# What the exercise asks
Among the entries below, find the lines with the word "Moneda" and copy them.

Content revision data:

■ ■ ■ ■ ■ ■ ■

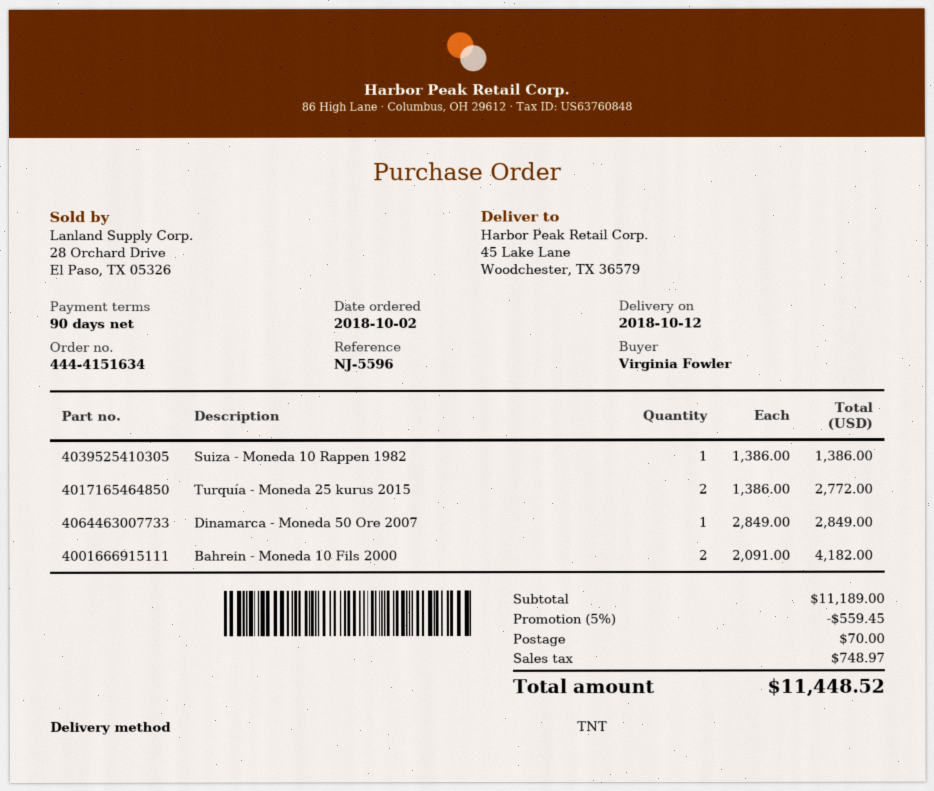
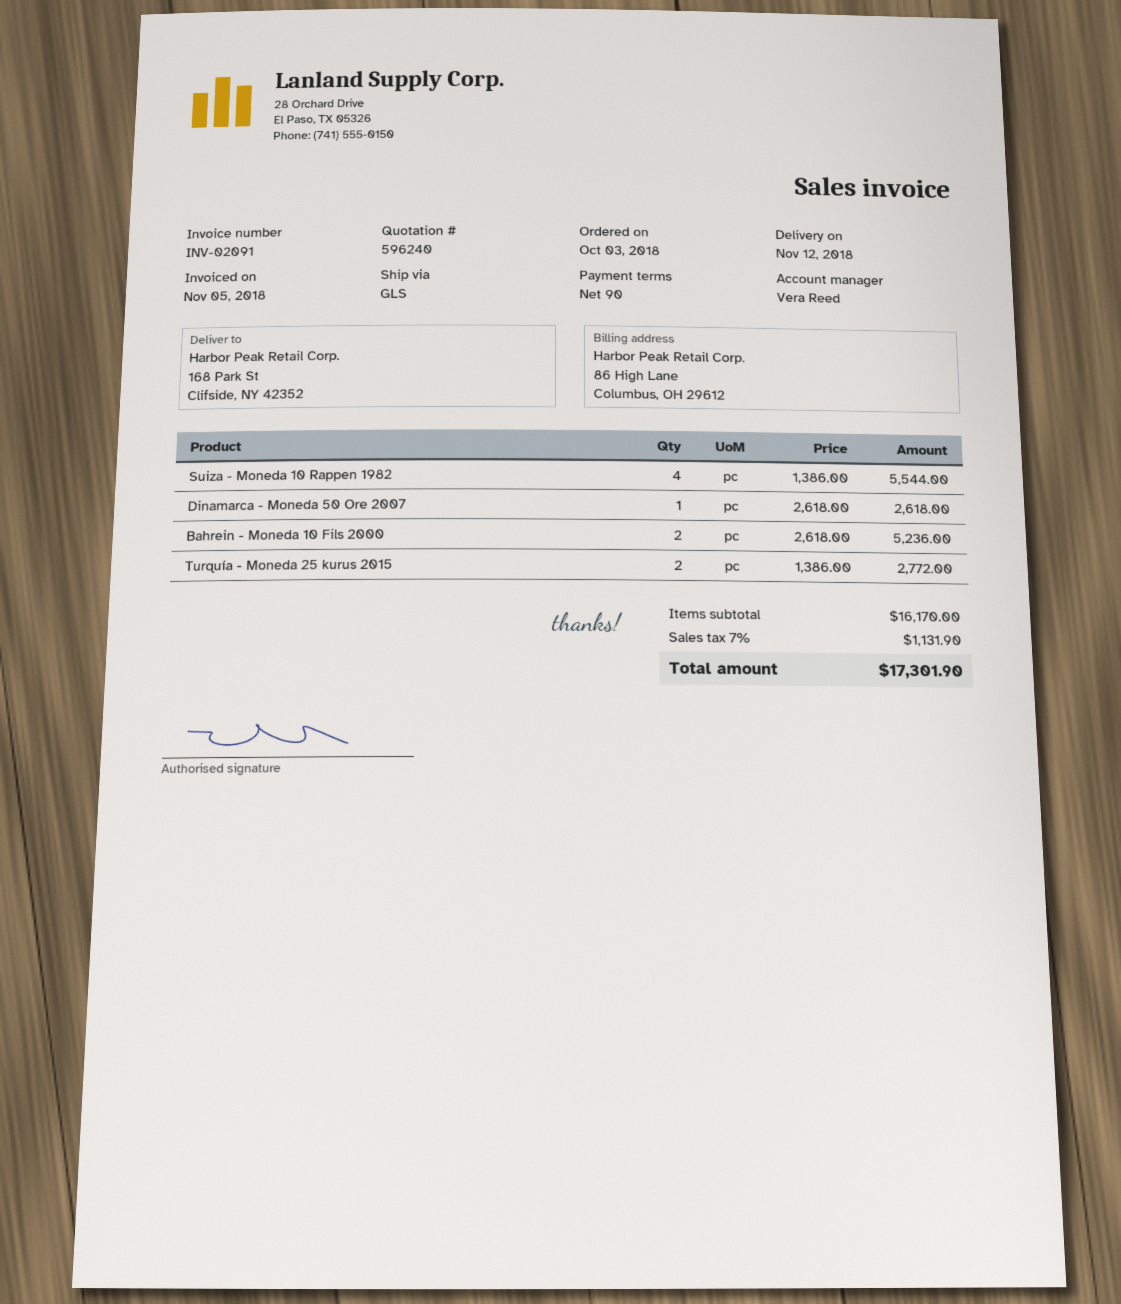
order date: 2018-10-02 -> 2018-10-03
delivery date: 2018-10-12 -> 2018-11-12
shipping method: TNT -> GLS
ship to: 45 Lake Lane, Woodchester, TX 36579 -> 168 Park St, Clifside, NY 42352
Suiza - Moneda 10 Rappen 1982: 1 x 1386.00 = 1386.00 -> 4 x 1386.00 = 5544.00
Dinamarca - Moneda 50 Ore 2007: 1 x 2849.00 = 2849.00 -> 1 x 2618.00 = 2618.00
Bahrein - Moneda 10 Fils 2000: 2 x 2091.00 = 4182.00 -> 2 x 2618.00 = 5236.00
subtotal: 11189.00 -> 16170.00
discount: 5% = 559.45 -> none
shipping: 70.00 -> none
tax: 748.97 -> 1131.90
total: 11448.52 -> 17301.90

■ ■ ■ ■ ■ ■ ■

# Solution
Suiza - Moneda 10 Rappen 1982: 1 x 1386.00 = 1386.00 -> 4 x 1386.00 = 5544.00
Dinamarca - Moneda 50 Ore 2007: 1 x 2849.00 = 2849.00 -> 1 x 2618.00 = 2618.00
Bahrein - Moneda 10 Fils 2000: 2 x 2091.00 = 4182.00 -> 2 x 2618.00 = 5236.00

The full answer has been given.